Exercise objective:
Write out the records once more, exactly as given.

Dataset excerpts:
########

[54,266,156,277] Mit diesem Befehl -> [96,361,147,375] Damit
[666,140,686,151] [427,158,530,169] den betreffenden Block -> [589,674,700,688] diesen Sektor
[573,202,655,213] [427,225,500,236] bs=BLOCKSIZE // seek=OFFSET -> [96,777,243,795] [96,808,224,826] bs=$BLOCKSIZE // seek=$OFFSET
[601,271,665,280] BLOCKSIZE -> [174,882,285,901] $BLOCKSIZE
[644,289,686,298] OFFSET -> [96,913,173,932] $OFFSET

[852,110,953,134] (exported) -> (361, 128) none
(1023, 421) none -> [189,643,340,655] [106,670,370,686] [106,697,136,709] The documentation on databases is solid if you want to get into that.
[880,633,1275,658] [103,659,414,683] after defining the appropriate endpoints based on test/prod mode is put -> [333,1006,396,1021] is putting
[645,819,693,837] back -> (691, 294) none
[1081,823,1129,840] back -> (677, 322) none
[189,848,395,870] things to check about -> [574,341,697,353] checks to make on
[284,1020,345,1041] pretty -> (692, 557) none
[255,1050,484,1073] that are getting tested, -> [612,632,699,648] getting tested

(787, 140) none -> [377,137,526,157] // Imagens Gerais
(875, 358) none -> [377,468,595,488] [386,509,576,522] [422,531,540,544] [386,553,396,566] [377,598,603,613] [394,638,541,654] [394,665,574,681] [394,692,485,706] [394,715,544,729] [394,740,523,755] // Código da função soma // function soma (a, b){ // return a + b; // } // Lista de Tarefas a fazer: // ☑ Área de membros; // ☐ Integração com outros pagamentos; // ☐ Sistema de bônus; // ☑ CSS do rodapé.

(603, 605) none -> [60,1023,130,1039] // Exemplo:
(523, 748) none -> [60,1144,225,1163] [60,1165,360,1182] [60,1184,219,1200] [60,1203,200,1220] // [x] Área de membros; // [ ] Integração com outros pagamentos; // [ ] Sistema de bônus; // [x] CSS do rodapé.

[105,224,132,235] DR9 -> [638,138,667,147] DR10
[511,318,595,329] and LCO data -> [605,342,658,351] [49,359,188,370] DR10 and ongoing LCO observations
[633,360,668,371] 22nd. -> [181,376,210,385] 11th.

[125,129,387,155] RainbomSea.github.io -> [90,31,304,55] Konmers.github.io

########

Task response:
[54,266,156,277] Mit diesem Befehl -> [96,361,147,375] Damit
[666,140,686,151] [427,158,530,169] den betreffenden Block -> [589,674,700,688] diesen Sektor
[573,202,655,213] [427,225,500,236] bs=BLOCKSIZE // seek=OFFSET -> [96,777,243,795] [96,808,224,826] bs=$BLOCKSIZE // seek=$OFFSET
[601,271,665,280] BLOCKSIZE -> [174,882,285,901] $BLOCKSIZE
[644,289,686,298] OFFSET -> [96,913,173,932] $OFFSET

[852,110,953,134] (exported) -> (361, 128) none
(1023, 421) none -> [189,643,340,655] [106,670,370,686] [106,697,136,709] The documentation on databases is solid if you want to get into that.
[880,633,1275,658] [103,659,414,683] after defining the appropriate endpoints based on test/prod mode is put -> [333,1006,396,1021] is putting
[645,819,693,837] back -> (691, 294) none
[1081,823,1129,840] back -> (677, 322) none
[189,848,395,870] things to check about -> [574,341,697,353] checks to make on
[284,1020,345,1041] pretty -> (692, 557) none
[255,1050,484,1073] that are getting tested, -> [612,632,699,648] getting tested

(787, 140) none -> [377,137,526,157] // Imagens Gerais
(875, 358) none -> [377,468,595,488] [386,509,576,522] [422,531,540,544] [386,553,396,566] [377,598,603,613] [394,638,541,654] [394,665,574,681] [394,692,485,706] [394,715,544,729] [394,740,523,755] // Código da função soma // function soma (a, b){ // return a + b; // } // Lista de Tarefas a fazer: // ☑ Área de membros; // ☐ Integração com outros pagamentos; // ☐ Sistema de bônus; // ☑ CSS do rodapé.

(603, 605) none -> [60,1023,130,1039] // Exemplo:
(523, 748) none -> [60,1144,225,1163] [60,1165,360,1182] [60,1184,219,1200] [60,1203,200,1220] // [x] Área de membros; // [ ] Integração com outros pagamentos; // [ ] Sistema de bônus; // [x] CSS do rodapé.

[105,224,132,235] DR9 -> [638,138,667,147] DR10
[511,318,595,329] and LCO data -> [605,342,658,351] [49,359,188,370] DR10 and ongoing LCO observations
[633,360,668,371] 22nd. -> [181,376,210,385] 11th.

[125,129,387,155] RainbomSea.github.io -> [90,31,304,55] Konmers.github.io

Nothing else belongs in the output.